Preventing a SysAdmin’s Worst Nightmare
By Stephen Gracon, Zerto Pre-Sales Engineer
This one may be a hoax, but this did in fact happen to one of my former employers (a company no longer around) while I was working there.
Back in the day I was a Solaris Administrator responsible for managing a main data center in Portland and 41 call centers spread across the US. Each call center had a server room with a pair of Sun E3500s for the core operator application and support systems such as IVR, ACD, and various others. As with most remote sites there were no technical staff other than what we nicknamed the VOKAD (Voice Operated Keyboard Assistant Device; i.e. me telling whomever picked up the phone what to type & click.)
The Chief Software Architect decided one day to develop a simple script that would delete all log files older than 180 days. Because this script was so simple he also decided to bypass standard development practices (QA & Staging) as well as Change Control and pushed this script out to each call center manually. Now while the script worked as his user login on a test directory, he failed to account for the fact that he was running his script out of the crontab of the root superuser vs. as himself.
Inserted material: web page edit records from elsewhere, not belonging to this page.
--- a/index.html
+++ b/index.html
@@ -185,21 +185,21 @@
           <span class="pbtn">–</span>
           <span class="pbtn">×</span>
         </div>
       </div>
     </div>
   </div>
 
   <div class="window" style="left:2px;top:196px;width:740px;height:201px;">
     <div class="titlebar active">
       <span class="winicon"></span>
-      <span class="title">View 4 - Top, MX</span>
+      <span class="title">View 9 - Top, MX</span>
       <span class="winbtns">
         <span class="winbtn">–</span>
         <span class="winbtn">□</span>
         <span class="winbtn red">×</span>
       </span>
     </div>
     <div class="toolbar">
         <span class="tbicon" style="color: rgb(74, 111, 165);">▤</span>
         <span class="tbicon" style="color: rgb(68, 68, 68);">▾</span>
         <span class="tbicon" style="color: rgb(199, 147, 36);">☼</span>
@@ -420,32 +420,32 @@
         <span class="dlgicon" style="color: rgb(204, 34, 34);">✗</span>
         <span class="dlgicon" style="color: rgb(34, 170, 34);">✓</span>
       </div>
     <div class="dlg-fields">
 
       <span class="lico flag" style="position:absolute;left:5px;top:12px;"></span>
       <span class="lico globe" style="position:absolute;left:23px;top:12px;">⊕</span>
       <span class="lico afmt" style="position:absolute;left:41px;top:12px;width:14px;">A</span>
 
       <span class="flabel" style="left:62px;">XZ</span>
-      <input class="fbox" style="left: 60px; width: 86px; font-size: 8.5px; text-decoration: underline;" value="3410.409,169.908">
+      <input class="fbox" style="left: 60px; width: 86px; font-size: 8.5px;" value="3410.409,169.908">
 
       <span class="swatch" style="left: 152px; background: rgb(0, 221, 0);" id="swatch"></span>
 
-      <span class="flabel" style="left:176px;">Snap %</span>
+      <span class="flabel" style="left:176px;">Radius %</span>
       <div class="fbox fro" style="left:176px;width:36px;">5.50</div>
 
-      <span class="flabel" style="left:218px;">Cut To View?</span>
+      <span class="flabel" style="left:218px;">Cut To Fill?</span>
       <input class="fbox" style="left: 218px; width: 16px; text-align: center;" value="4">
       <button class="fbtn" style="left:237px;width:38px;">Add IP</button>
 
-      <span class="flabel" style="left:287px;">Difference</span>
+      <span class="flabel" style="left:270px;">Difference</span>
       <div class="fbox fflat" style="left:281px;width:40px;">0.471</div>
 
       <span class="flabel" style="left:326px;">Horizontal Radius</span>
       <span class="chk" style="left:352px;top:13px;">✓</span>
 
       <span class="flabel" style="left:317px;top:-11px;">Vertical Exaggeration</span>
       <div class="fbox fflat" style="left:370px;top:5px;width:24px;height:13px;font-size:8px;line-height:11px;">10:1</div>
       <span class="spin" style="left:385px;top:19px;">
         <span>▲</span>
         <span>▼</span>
Now for those familiar with Solaris back in the day, instead of root’s home directory being “/root” like in Linux; the top level directory is “/”.
Did I mention the Architect decided to push out his script on a Friday?
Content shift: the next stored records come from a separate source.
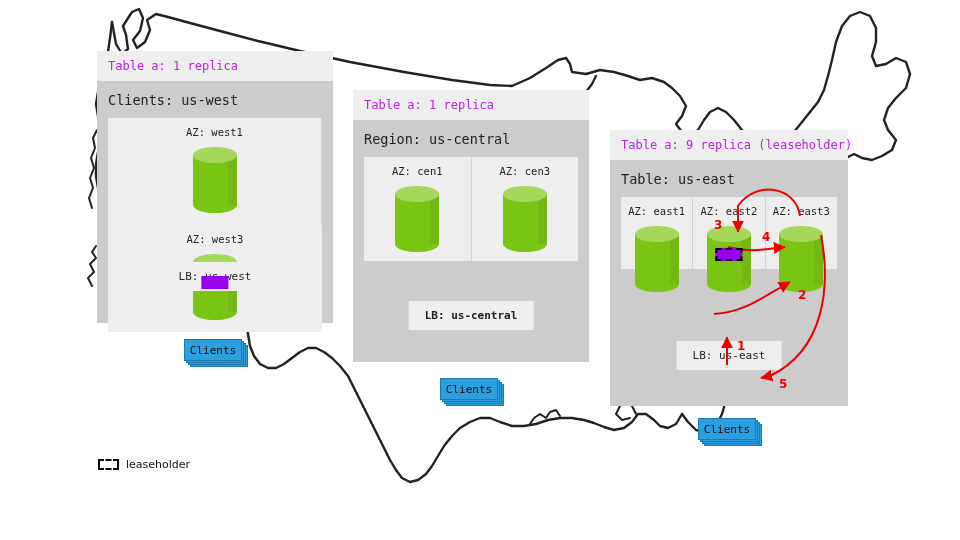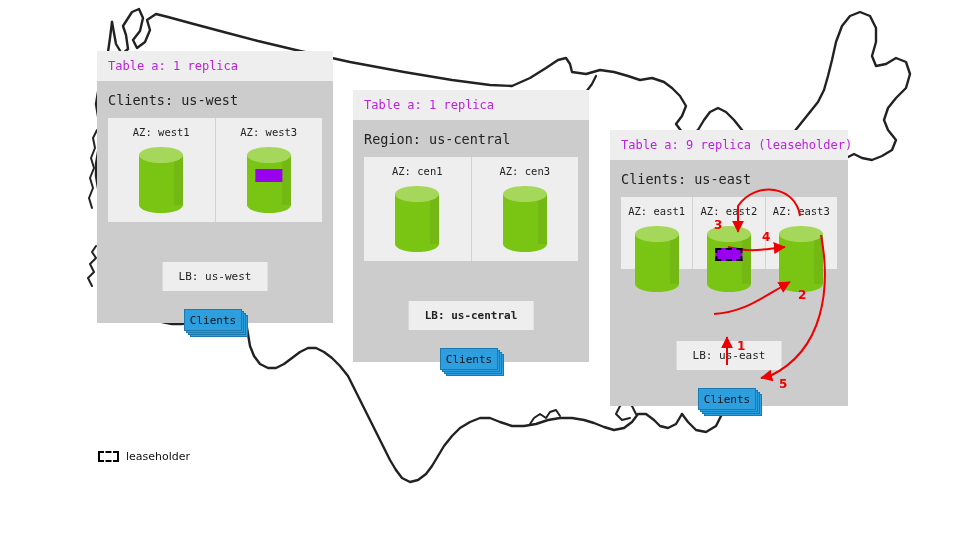--- a/index.html
+++ b/index.html
@@ -64,42 +64,42 @@
   .lb{
     background:#eeeeee;color:#222;font-size:11px;
     padding:8px 16px;white-space:nowrap;text-align:center;
     position:absolute;left:50%;transform:translateX(-50%);
     box-sizing:border-box;
   }
 
   
   .clients{
     position:absolute;left:50%;transform:translateX(-50%);
-    width:62px;height:24px;
+    width:62px;height:24px;margin-top:30px;
   }
   .clients .sheet{position:absolute;background:#2d9ede;border:1px solid #1b79ad;box-sizing:border-box;width:58px;height:22px;}
   .clients .s1{left:6px;top:6px;}
   .clients .s2{left:4px;top:4px;}
   .clients .s3{left:2px;top:2px;}
   .clients .s4{left:0px;top:0px;}
   .clients .lbl{
     position:absolute;left:0;top:0;width:58px;height:22px;
     display:flex;align-items:center;justify-content:center;
     font-size:11px;color:#111;z-index:9;
   }
 
   
   .sqlbox{
     position:absolute;background:#eeeeee;color:#222;
     font-size:11px;line-height:15px;padding:7px 10px 8px 14px;
     white-space:pre;box-sizing:border-box;
   }
 
   
-  .legend{position:absolute;display:flex;align-items:center;gap:7px;}
+  .legend{position:absolute;display:flex;align-items:center;gap:7px;margin-top:8px;}
   .legend .swatch{width:21px;height:11px;border:2px dashed #000;box-sizing:border-box;background:transparent;}
   .legend .txt{font-size:11px;color:#111;font-family:"DejaVu Sans","Liberation Sans",sans-serif;}
 
   
   #arrows{position:absolute;left:0;top:0;width:960px;height:540px;pointer-events:none;}
   .anum{
     position:absolute;color:#ee0000;font-size:12px;font-weight:bold;
     font-family:"DejaVu Sans","Liberation Sans",sans-serif;
   }
 </style>
@@ -174,21 +174,21 @@
 
     <path fill="none" stroke="#222222" stroke-width="2.0" stroke-linejoin="round" stroke-linecap="round" d="M560 416 L556 410 L550 412 L546 418 L540 414 L534 418 L530 424"></path>
 
     <path fill="none" stroke="#222222" stroke-width="2.0" stroke-linejoin="round" stroke-linecap="round" d="M636 414 L632 406 L626 402 L620 406 L616 414 L622 420 L630 418"></path>
   </svg>
 
   <div class="region" style="left:97px;top:51px;width:236px;">
     <div class="region-title">Table a: 1 replica</div>
     <div class="region-body" style="height:242px;position:relative;">
       <div class="region-name">Clients: us-west</div>
-      <div class="az-row" style="height:104px;">
+      <div class="az-row" style="height:104px;flex-direction:column;">
         <div class="az">
           <div class="az-label">AZ: west1</div>
           <div class="cyl" style="width:44px;height:66px;">
             <div class="bot"></div>
             <div class="body"></div>
             <div class="shade"></div>
             <div class="top"></div>
           </div>
         </div>
         <div class="az">
@@ -244,21 +244,21 @@
         <div class="sheet s3"></div>
         <div class="sheet s4"></div>
         <div class="lbl">Clients</div>
       </div>
     </div>
   </div>
 
   <div class="region" style="left:610px;top:130px;width:238px;">
     <div class="region-title">Table a: 9 replica (leaseholder)</div>
     <div class="region-body" style="height:246px;position:relative;">
-      <div class="region-name">Clients: us-east</div>
+      <div class="region-name">Table: us-east</div>
       <div class="az-row" style="height:72px;">
         <div class="az">
           <div class="az-label">AZ: east1</div>
           <div class="cyl" style="width:44px;height:66px;">
             <div class="bot"></div>
             <div class="body"></div>
             <div class="shade"></div>
             <div class="top"></div>
           </div>
         </div>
I still remember getting the phone call at 4:23 a.m. from my co-worker saying “guess what, your turn” as he and a team of others had already been up half the night trying to fix all 41 call centers that had mysteriously fallen off-line with no way to log-in to the core servers. Three days of a “company down” situation and hemorrhaging revenue it was discovered that:
- The simple script didn’t check it’s working directory and happily ran from the crontab user’s home directory; root which in this case is “/”. It also used the wildcard “*” instead of something more limiting such as “*.log”. This was thought irrelevant because there were only log files in the directory so no point wasting four characters.
- Solaris is a very resilient operating system even after someone forcefully deletes (rm –rf) every file starting at “/” that was older than 180 days (with most servers having been built over a year previous.)
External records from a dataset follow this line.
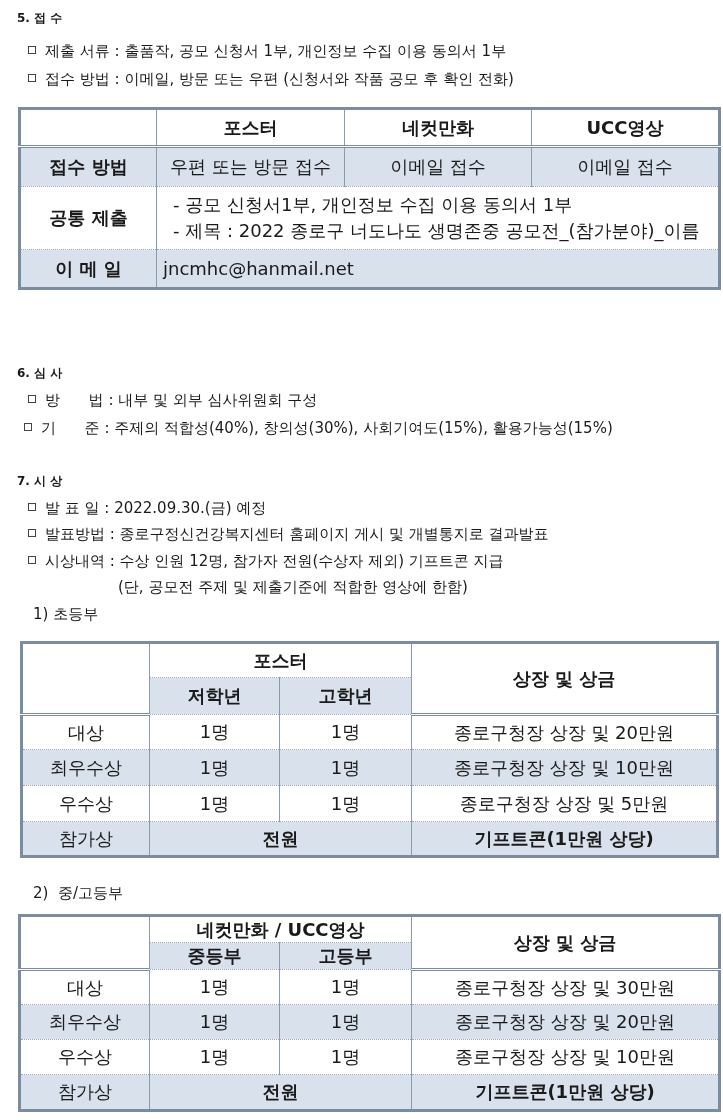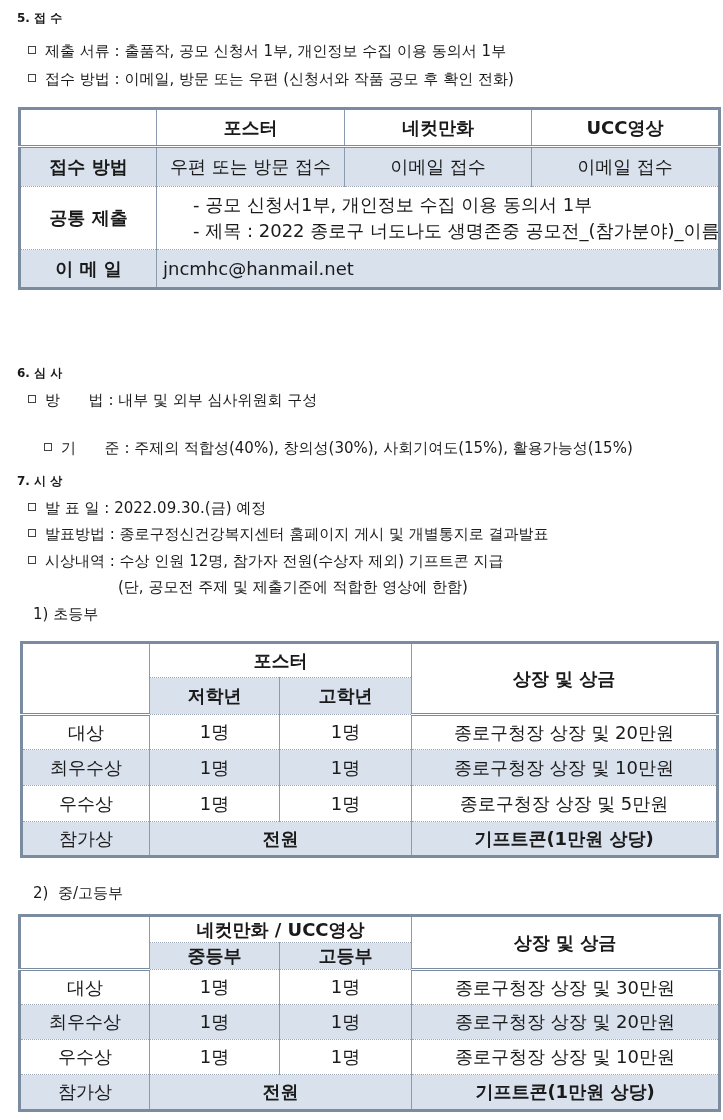--- a/index.html
+++ b/index.html
@@ -44,37 +44,37 @@
     <td class="bold">UCC영상</td>
   </tr>
   <tr class="shade" style="height:40px;">
     <td class="bold">접수 방법</td>
     <td>우편 또는 방문 접수</td>
     <td>이메일 접수</td>
     <td>이메일 접수</td>
   </tr>
   <tr style="height:63px;">
     <td class="bold">공통 제출</td>
-    <td colspan="3" class="left multi" style="padding-left:36px;">
+    <td colspan="3" class="left multi" style="padding-left:16px;">
       <div>- 공모 신청서1부, 개인정보 수집 이용 동의서 1부</div>
       <div>- 제목 : 2022 종로구 너도나도 생명존중 공모전_(참가분야)_이름</div>
     </td>
   </tr>
   <tr class="shade" style="height:39px;">
     <td class="bold" style="white-space:pre;">이 메 일</td>
     <td colspan="3" class="left">jncmhc@hanmail.net</td>
   </tr>
 </tbody>
   </table>
 
 <div class="abs sec-title" style="left:17px; top:365px;">6. 심    사</div>
 <div class="abs bullet-line" style="left:28px; top:391px;">
   <span class="sq"></span><span style="white-space:pre;">방      법</span> : <span>내부 및 외부 심사위원회 구성</span>
 </div>
-<div class="abs bullet-line" style="left:44px; top:419px;margin-top:20px;">
+<div class="abs bullet-line" style="left:24px; top:419px;">
   <span class="sq"></span><span style="white-space:pre;">기      준</span> : <span>주제의 적합성(40%), 창의성(30%), 사회기여도(15%), 활용가능성(15%)</span>
 </div>
 
 <div class="abs sec-title" style="left:17px; top:473px;">7. 시    상</div>
 <div class="abs bullet-line" style="left:28px; top:499px;">
   <span class="sq"></span><span>발 표 일</span> : <span>2022.09.30.(금) 예정</span>
 </div>
 <div class="abs bullet-line" style="left:28px; top:525px;">
   <span class="sq"></span><span>발표방법</span> : <span>종로구정신건강복지센터 홈페이지 게시 및 개별통지로 결과발표</span>
 </div>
We were finally able to create a bootstrap environment on a development server at each location, and use the Solaris Jumpstart capability to bring the systems back to life. Had this been a virtual machine protected by Zerto, what took an entire team a full weekend to fix would have taken one admin a few clicks and a few minutes.
Not to lament on the past but frankly having to wake up to a cell phone call at 4:00 in the morning on a Saturday, work the whole weekend as a salaried employee (so no overtime) frankly was not fun and makes me so thankful that Zerto exists.